Hip-Hop

Hip-Hop Meets Art History

The best ideas often seem so obvious that you kick yourself for not thinking of them first. They happen when people draw connections between the millions of bites of information they take in every day, whether by ingenuity or sheer coincidence.

Cecilia Azcarate, a designer at Johannes Leonardo creative agency, must have been having one of those moments when she came up with the idea for her art history tumblelog, B4XVI (which stands for “before the 16th century,” as all the art she uses is). In an unlikely marriage, it pairs pictures of rappers with historical sculptures, paintings, and statues from the Metropolitan Museum of Art’s collection, tracing the swag and power poses of hip-hop artists like Young Thug and Whiz Khalifa to pre-Colombian effigies and Netherlandish paintings.

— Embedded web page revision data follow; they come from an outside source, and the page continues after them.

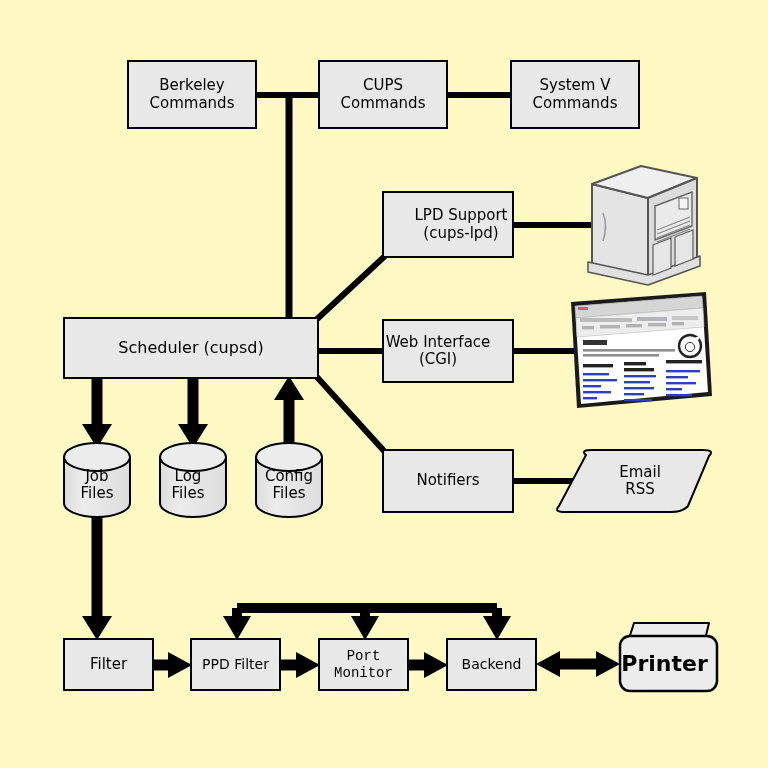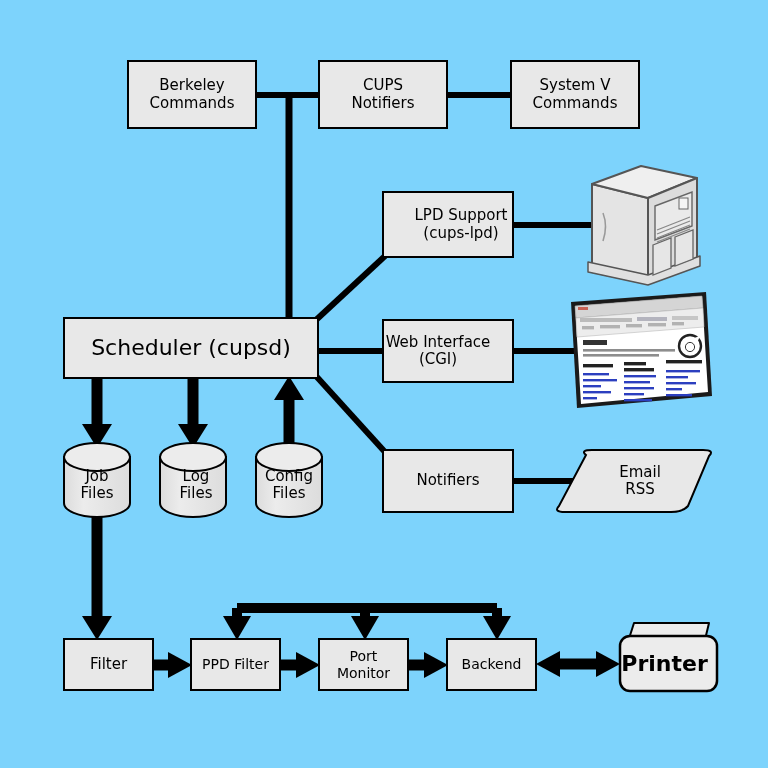--- a/index.html
+++ b/index.html
@@ -8,21 +8,21 @@
     padding: 0;
     background: #ffffff;
   }
   body {
     font-family: "DejaVu Sans", "Liberation Sans", sans-serif;
   }
   #diagram-root {
     position: relative;
     width: 768px;
     height: 768px;
-    background: #7dd3fc;
+    background: #fef9c3;
     overflow: hidden;
   }
   #diagram-svg {
     position: absolute;
     left: 0;
     top: 0;
     width: 768px;
     height: 768px;
   }
   .node-label {
@@ -31,21 +31,21 @@
     align-items: center;
     justify-content: center;
     text-align: center;
     color: #000000;
     line-height: 1.15;
     white-space: pre-line;
     pointer-events: none;
     font-family: "DejaVu Sans", "Liberation Sans", sans-serif;
   }
   .lbl-box { font-size: 15px; }
-  .lbl-sched { font-size: 22px; }
+  .lbl-sched { font-size: 16px; }
   .lbl-cyl { font-size: 15px; }
   .lbl-small { font-size: 14px; }
   .lbl-printer { font-size: 22px; font-weight: bold; }
   .hitbox {
     position: absolute;
     background: transparent;
   }
 </style>
 </head>
 <body>
@@ -247,52 +247,52 @@
         <rect x="666" y="388" width="16" height="2.4" fill="#2c3fbf"></rect>
         <rect x="666" y="394" width="26" height="2.4" fill="#2c3fbf"></rect>
       </g>
     </g>
   </svg>
 
   <div class="node-label lbl-box" style="left:128px; top:61px; width:128px; height:67px;">Berkeley
 Commands</div>
 
   <div class="node-label lbl-box" style="left:319px; top:61px; width:128px; height:67px;">CUPS
-Notifiers</div>
+Commands</div>
 
   <div class="node-label lbl-box" style="left:511px; top:61px; width:128px; height:67px;">System V
 Commands</div>
 
   <div class="node-label lbl-box" style="left:383px; top:192px; width:156px; height:65px;">LPD Support
 (cups-lpd)</div>
 
   <div class="node-label lbl-sched" style="left:64px; top:318px; width:254px; height:60px;">Scheduler (cupsd)</div>
 
   <div class="node-label lbl-box" style="left:383px; top:320px; width:110px; height:62px;">Web Interface
 (CGI)</div>
 
   <div class="node-label lbl-box" style="left:383px; top:450px; width:130px; height:62px;border-radius:25px;">Notifiers</div>
 
   <div class="node-label lbl-box" style="left:575px; top:450px; width:130px; height:62px;">Email
 RSS</div>
 
   <div class="node-label lbl-cyl" style="left:64px; top:455px; width:66px; height:60px;">Job
 Files</div>
 
-  <div class="node-label lbl-cyl" style="left:156px; top:455px; width:80px; height:60px;">Log
+  <div class="node-label lbl-cyl" style="left:148px; top:455px; width:80px; height:60px;">Log
 Files</div>
 
   <div class="node-label lbl-cyl" style="left:254px; top:455px; width:70px; height:60px;">Config
 Files</div>
 
   <div class="node-label lbl-small" style="left:189px; top:639px; width:93px; height:51px;">PPD Filter</div>
 
   <div class="node-label lbl-box" style="left:64px; top:639px; width:89px; height:51px;">Filter</div>
 
-  <div class="node-label lbl-small" style="left:319px; top:639px; width:89px; height:51px;">Port
+  <div class="node-label lbl-small" style="left:319px; top:639px; width:89px; height:51px;font-family:Liberation Mono, monospace;">Port
 Monitor</div>
 
   <div class="node-label lbl-small" style="left:445px; top:639px; width:93px; height:51px;">Backend</div>
 
   <div class="node-label lbl-printer" style="left:604px; top:636px; width:121px; height:55px;text-align:center;">Printer</div>
 
   <div class="hitbox" style="left:589px; top:166px; width:111px; height:120px;"></div>
   <div class="hitbox" style="left:569px; top:292px; width:145px; height:118px;"></div>
 
 </div>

The results are uncanny. We all know 103, but who knew that 2 Chainz’s hand signs have their roots in the blinged-out, 14th-century reliquary arm of St. Valentine? Or that Kanye West is actually taking style cues from a fur-swathed young man in a 16th-century northern German painting? Or that Hot Sugar looks so much like a baby-faced Jesus?

It now seems clear: one century’s highbrow is another’s lowbrow. Azcarate’s side-by-side images give us a reason to ditch the labels altogether.